The Abraham Lincoln Collection represents more than 60 Lincoln lots, ranging in estimate from $200 to $800,000, with more than twelve items either written by or signed by Abraham Lincoln.
FOR IMMEDIATE RELEASE | 06/04/2025 |
Wilton, CT, USA, April 6, 2025 -- A vivid and lifelike photograph of Abraham Lincoln with Hesler/Ayres provenance, a one-page letter signed by Lincoln in 1859 and addressed to a man he’d defended in a murder trial, and a one-page autograph letter written in Hebrew in 1948 by the first Israeli Prime Minister David Ben-Gurion are three of many tantalizing items in University Archives’ next online-only auction slated for Wednesday, April 23rd, at 10am Eastern time.
All 536 lots in the Rare Autographs, Books & Photos auction (featuring the Abraham Lincoln Collection) are up for viewing and bidding now on the recently redesigned University Archives website – www.UniversityArchives.com – plus the popular platforms LiveAuctioneers.com, Invaluable.com and Auctionzip.com. Telephone and absentee bids will also be accepted.
“The April 23rd auction is bursting with high-quality historical artifacts from multiple collecting categories, in addition to the Abraham Lincoln Collection, one of the largest and most important groupings of Lincoln collectibles to cross the auction block in some time,” said John Reznikoff, the president and owner of University Archives.
The Abraham Lincoln Collection represents more than 60 Lincoln lots, ranging in estimate from $200 to $800,000, with more than twelve items either written by or signed by Lincoln, ranging in estimate from $2,000 to $100,000.
Indeed, the marquee item of the Abraham Lincoln Collection (in fact, the auction overall) is Lot 65, an interpositive, or silver gelatin positive transparency on glass, of Lincoln, from Lincoln scholar King Hostick through descent. Alexander Hesler’s collodion negative of Lincoln, Portrait Sitting No. 2, was originally taken in Springfield, Illinois in 1860.
The photographic image provided the basis of George B. Ayres’s circa 1895-1900 interpositive made several decades later. It was cleaned and extensively restored by the George Eastman House & International Museum of Photography & Film (Rochester, New York) in 2007. The Lincoln portrait is displayed in a custom-built presentation case (Estimate: $800,000-$1 million)
Lot 69 is the one-page autograph letter signed by Lincoln on November 3, 1859, addressed to Peachy Quinn Harrison, a young area man whom Lincoln had defended just four months earlier in what was Lincoln’s one and only murder trial.
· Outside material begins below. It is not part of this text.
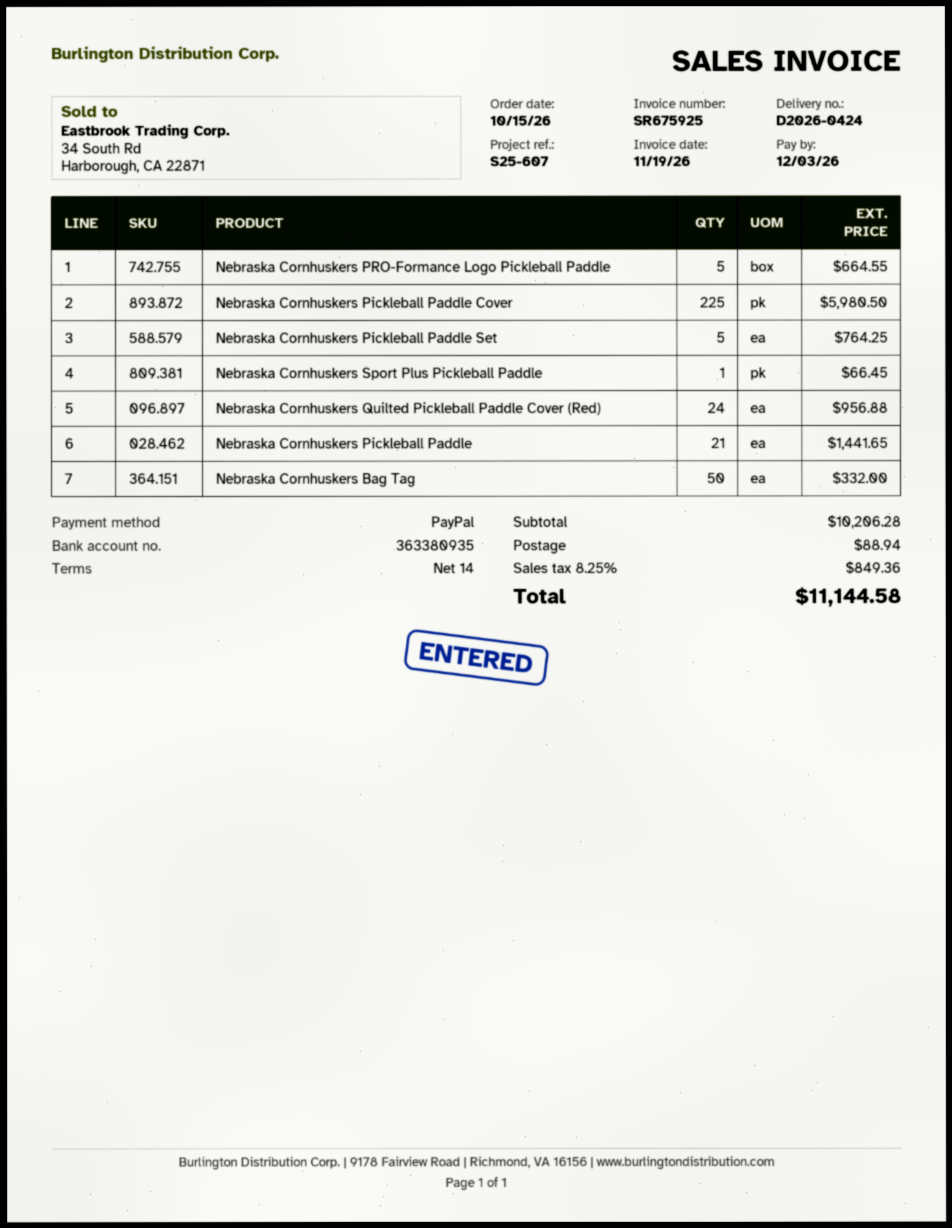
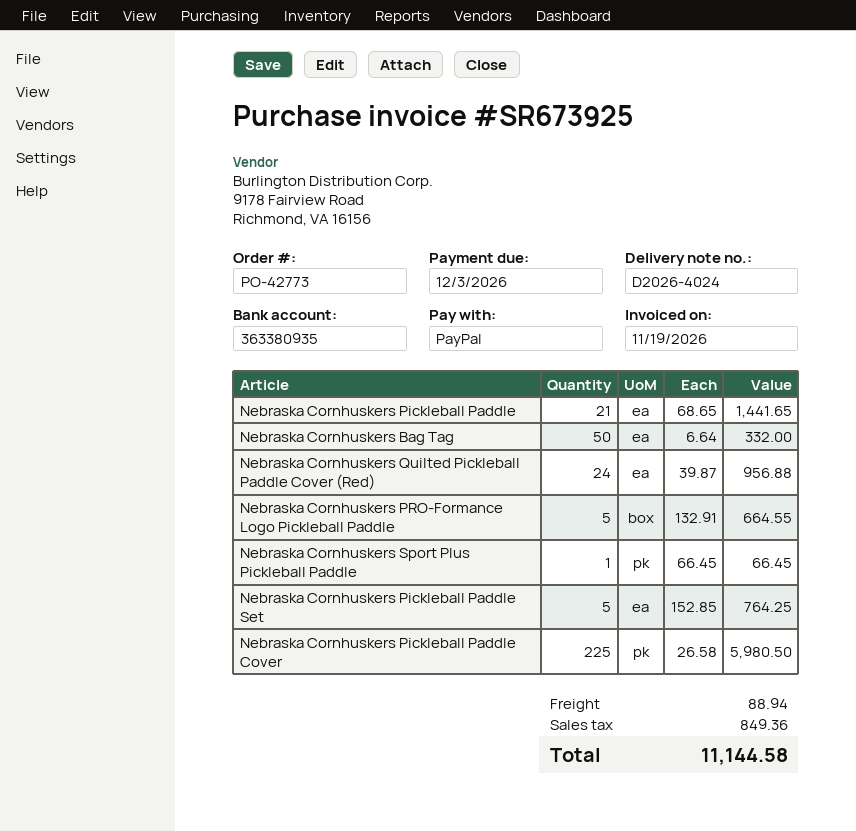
delivery note number: D2026-0424 -> D2026-4024
invoice number: SR675925 -> SR673925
In it, Lincoln urges Peachy to exercise his political rights by supporting Republican candidate John Palmer (Estimate: $70,000-$100,000)
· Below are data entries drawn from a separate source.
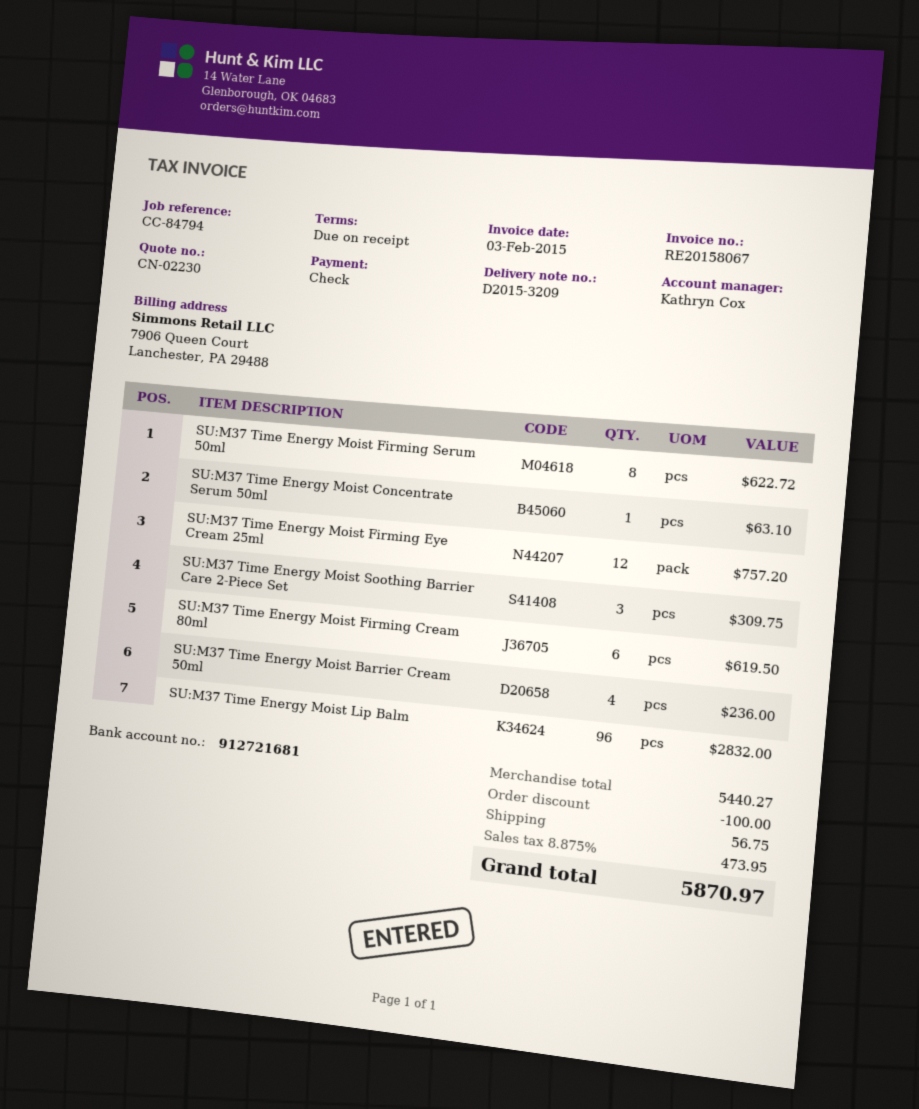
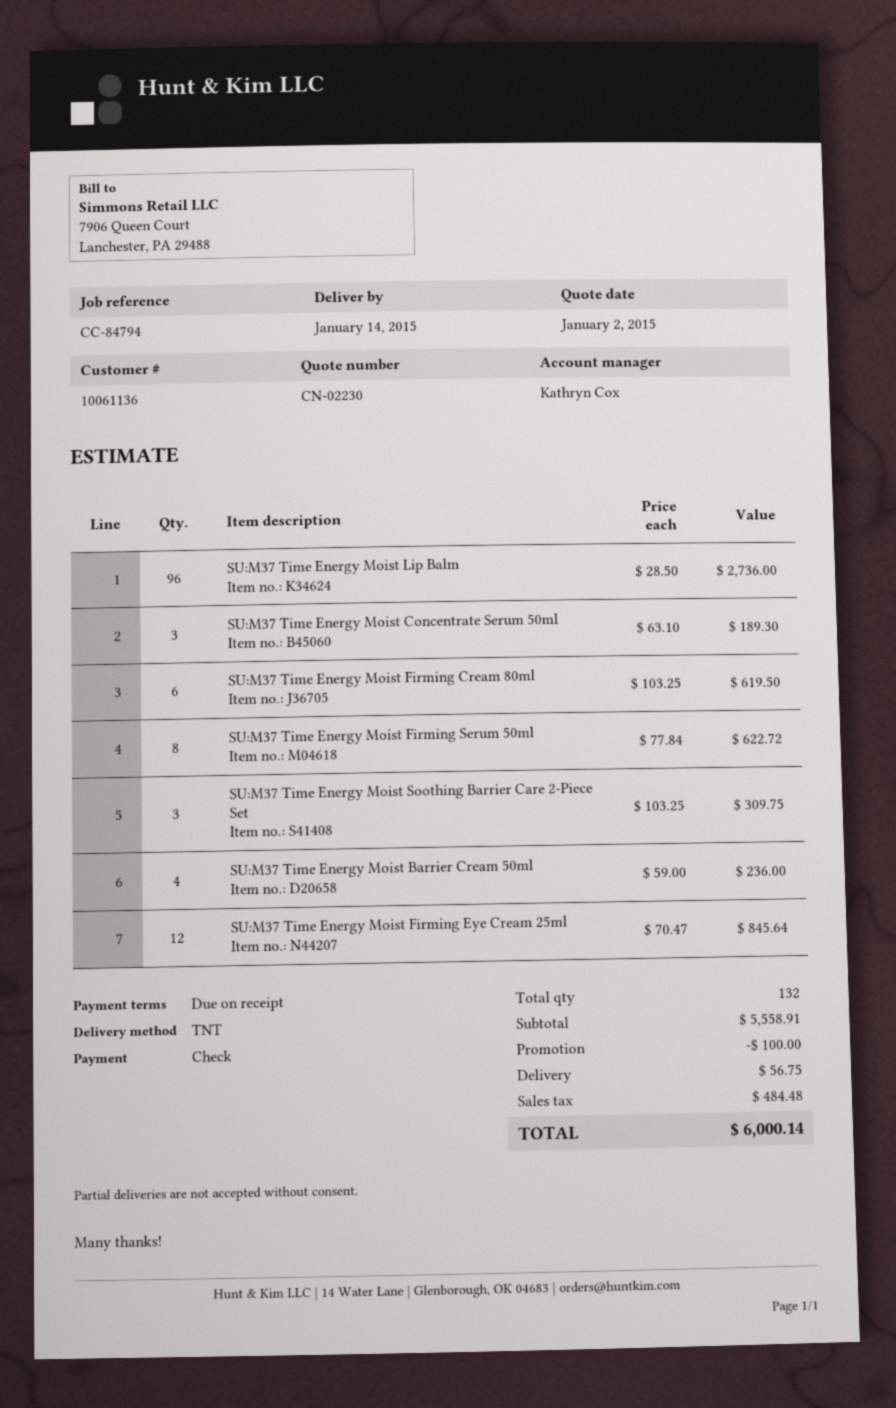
SU:M37 Time Energy Moist Concentrate Serum 50ml: 1 for 63.10 -> 3 for 189.30
SU:M37 Time Energy Moist Firming Eye Cream 25ml: 12 for 757.20 -> 12 for 845.64
SU:M37 Time Energy Moist Lip Balm: 96 for 2832.00 -> 96 for 2736.00
subtotal: 5440.27 -> 5558.91
tax: 473.95 -> 484.48
total: 5870.97 -> 6000.14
Lot 66 is a check signed by Lincoln on June 13, 1859, paying a small sum to law partner William H. Herndon. Lincoln checks have been a profitable investment in recent years, with checks dated 1859, the year preceding his presidential nomination, especially desirable. The same day that Lincoln paid Herndon, he bought a $2 brandy bottle from Diller’s Drug Store (Estimate: $20,000-$25,000)
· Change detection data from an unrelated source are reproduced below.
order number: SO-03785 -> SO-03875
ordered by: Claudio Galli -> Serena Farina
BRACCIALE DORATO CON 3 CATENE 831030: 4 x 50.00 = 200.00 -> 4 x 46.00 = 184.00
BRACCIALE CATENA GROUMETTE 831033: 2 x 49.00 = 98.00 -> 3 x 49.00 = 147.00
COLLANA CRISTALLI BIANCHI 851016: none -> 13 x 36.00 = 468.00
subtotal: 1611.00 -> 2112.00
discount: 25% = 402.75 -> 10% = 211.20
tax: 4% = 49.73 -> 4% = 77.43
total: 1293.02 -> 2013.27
Lot 72 is an autograph album belonging to a Rochester, New York teenage girl named Ida Bowers, whose brother was a Civil War veteran. The album contains 74 important signatures including those of Abraham Lincoln as president and Andrew Johnson as president (both with Beckett LOAs), and ten cabinet members of both administrations (Estimate: $15,000-$20,000)
University Archives is located at 88 Danbury Road (Suite #2A) in Wilton, Conn. For more information about University Archives and the Rare Autographs, Books & Photos, featuring the Abraham Lincoln Collection, on Wednesday, April 23rd, visit www.universityarchives.com.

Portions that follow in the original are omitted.